The 7 Chatgpt and AI sins and their fixes

The 7 Chatgpt and AI sins and their fixes

1. No context


Why it fails: the model guesses your job, audience, and constraints. Guessing multiplies errors.

Quick fix: add role + task scope + constraints.

Before: “Analyze this.”

After: “You are a product analyst. Analyze the attached transcript for founders from seed to Series A to find the vision outliers. Output a 5-bullet decision memo. Max 180 words.”
2. Vague instructions


Why it fails: You didn’t define success.

Quick fix: Define success and acceptance tests.

Before: “Write about marketing trends.”

After: “Write a 1,000-word brief on the three most important B2B AI marketing trends for Q3 2025. Include one data point per trend with a source and a one-line implication.”
3. Treating it like Google


Why it fails: Asking questions is level 1. Give it directives.

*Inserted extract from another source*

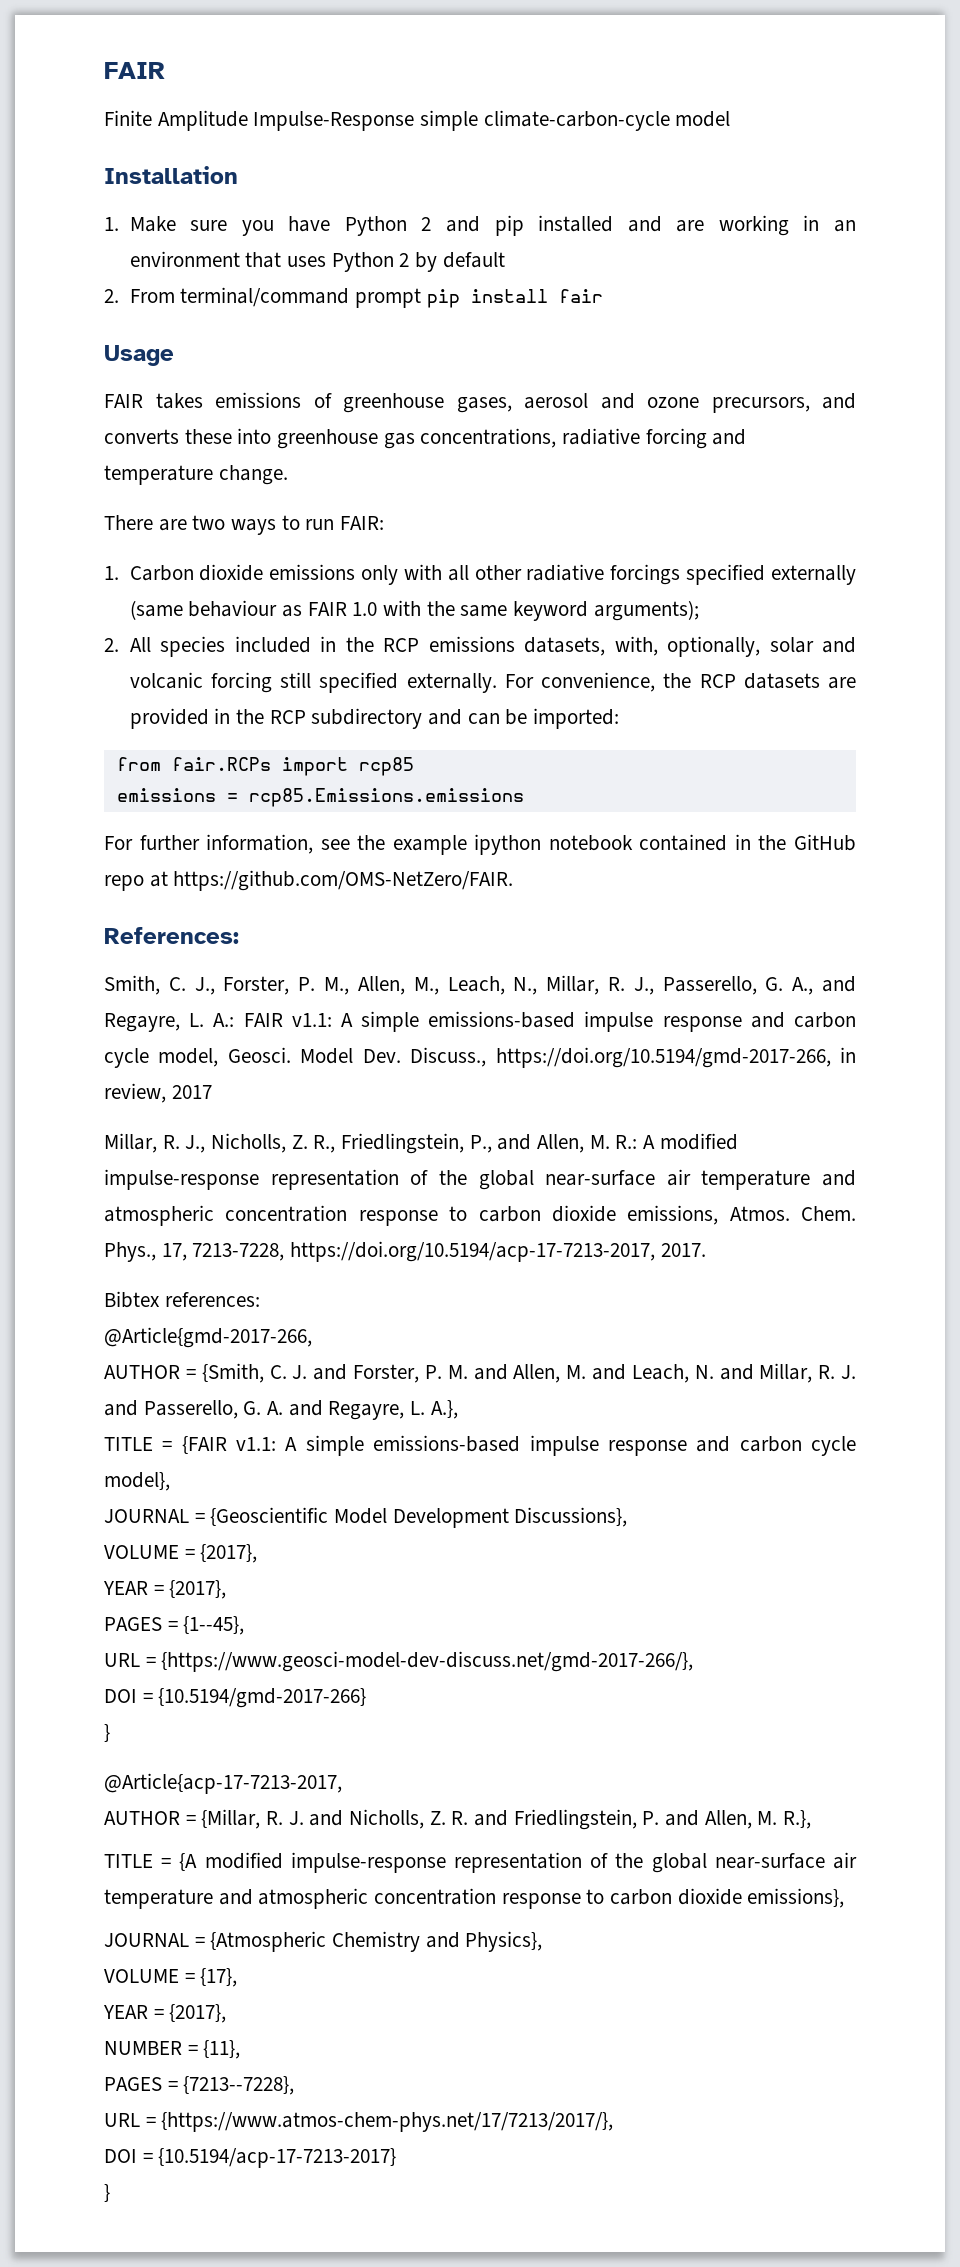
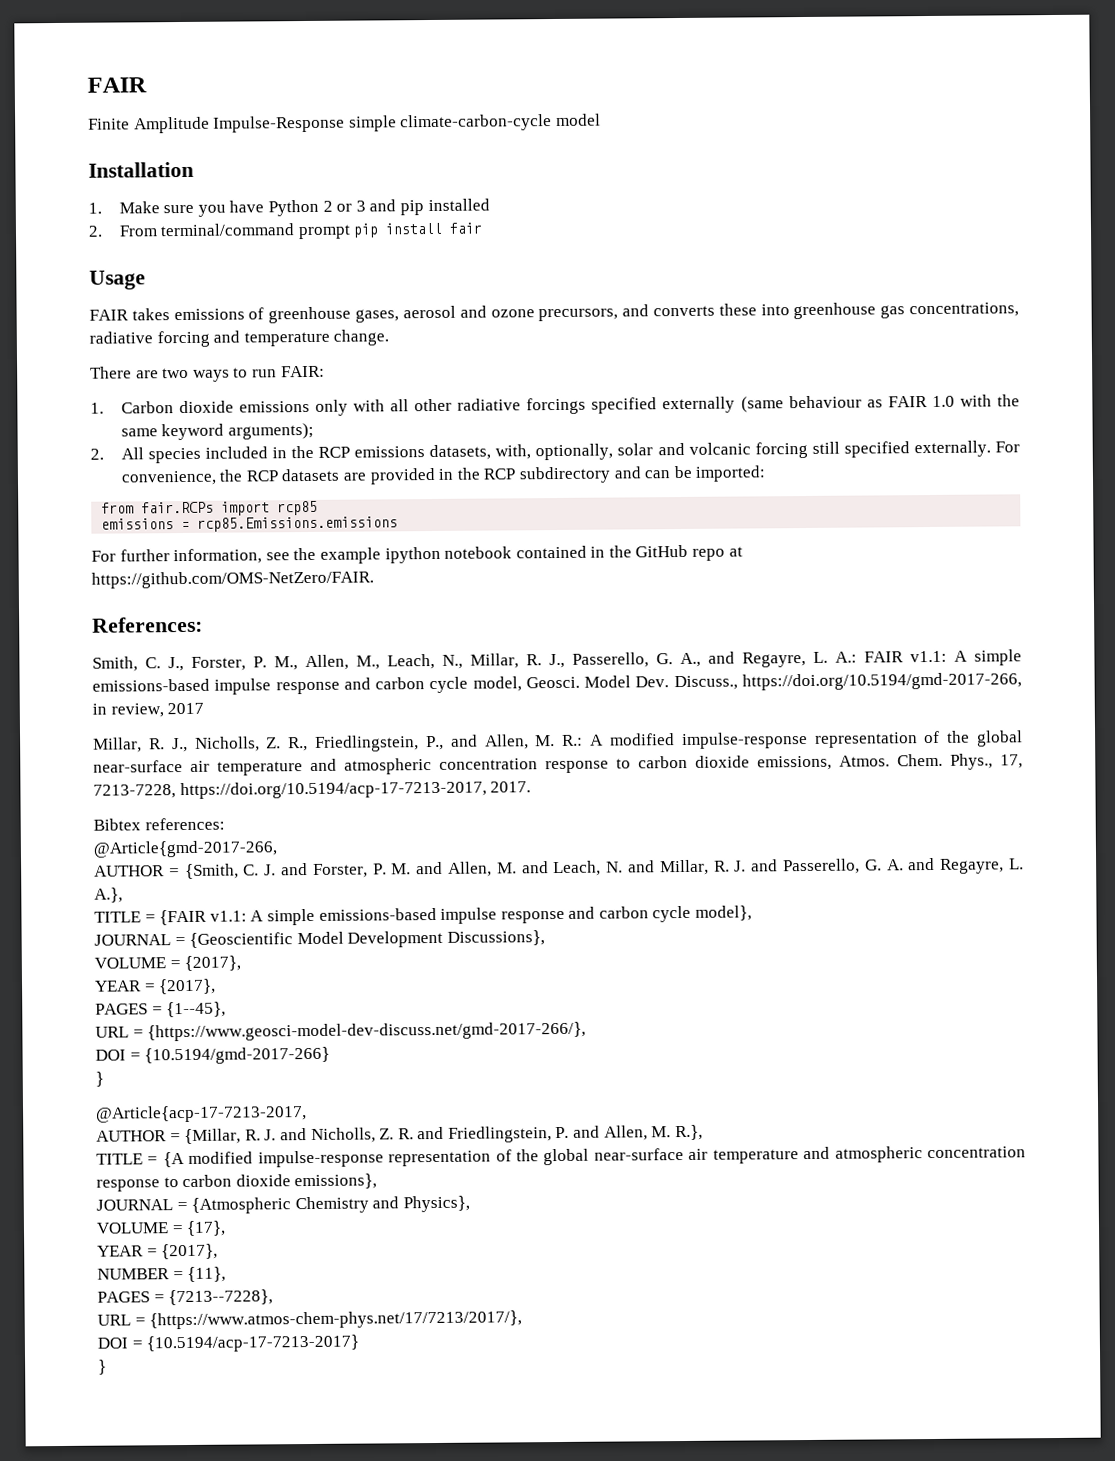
- 1. Make sure you have Python 2 and pip installed and are working in an environment that uses Python 2 by default
+ 1. Make sure you have Python 2 or 3 and pip installed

Quick fix: Change questions into jobs with deliverables.

Before: “What are good onboarding ideas?”

After: “Draft a 5-step onboarding flow for a B2B SaaS. Include the email subjects, timing in days, and one KPI per step.”
4. Asking for everything at once


Why it fails: One giant ask hides failures and creates spaghetti outputs.

Quick fix: Split into steps and chain outputs.

Before: “Create our GTM plan, website copy, and investor memo.”

After, step 1: “List the 5 core customer jobs-to-be-done with a one-line pain for each.”

After, step 2: “Using the chosen JTBD 2 and 4, write homepage H1 options (5) within 8 words each.”

After, step 3: “Expand H1 #3 into a 150-word hero section.”
5. Not iterating


Why it fails: It’s a chat. So have a chat with it.

Quick fix: Critique-then-revise loop is the key.

Before: “Write the article.”

After, step 1: “List 5 potential angles for my article about [topic] to get eyeballs from [audience]. Focus on [niche].”

After, step 2: “Using the chosen angle, let’s write 10 SEO-ready titles with their one-liners summaries.”

After, step 3: “Using the chosen titles and one-liner, let’s create the outline of the article to…”
6. No format or tone


Why it fails: models default to generic structure and bland voice.

Quick fix: force the shape and the voice.

Before: “Announce the feature.”

After: “Write a LinkedIn post. 220 words. Hook (2 lines), 3 bullets, one CTA. Tone: direct and practical, no buzzwords, plain English.”


7. No examples


Why it fails: Examples are how models learn your taste.

Quick fix: Add 1–2 gold standards (and optionally one anti-example).

Before: “Write a landing page.”

After: “Model the tone and density on these two snippets [paste]. Avoid this anti-example [paste]. Keep sentence length under 16 words.”
The R-E-X Prompt



The R-E-X prompt is to define a role, give examples & set expectations in your (ChatGPT, or other AI) prompt.

Role
Define who the model is and the constraints of the job. Domain. Audience. Risk tolerance.
Examples
Paste one or two gold outputs to imitate. Add a short note on why they work. Optional anti-example.
Expectations
State format, length, tone, any banned words, a scoring rubric, and the iteration loop.

R-E-X 3-step checklist

Write the Role line.


Paste the Examples.


Set Expectations: format, word range, tone, rubric, and loop.




Role: Senior marketing analyst for non-technical leadership. Plain English. No hype.

Example to imitate: “CTR 1.8% vs 1.2% (+0.6pp). CPC $2.45 vs $3.10 (−21%). So what: shift budget to exact-match.”

Inputs I’ll paste: timeframe; channels; our metrics; benchmarks (or “none”). If anything’s missing, ask one precise question and stop.

Task: Compare us vs benchmarks; flag any KPI with ≥15% gap (better or worse).

Return in order: Summary (≤5 lines + one “so what”); Comparisons by channel inline; Findings (5–7 lines with likely cause + confidence H/M/L); Actions (top 3 with impact %, test days, difficulty L/M/H); Notes (methods + data risks).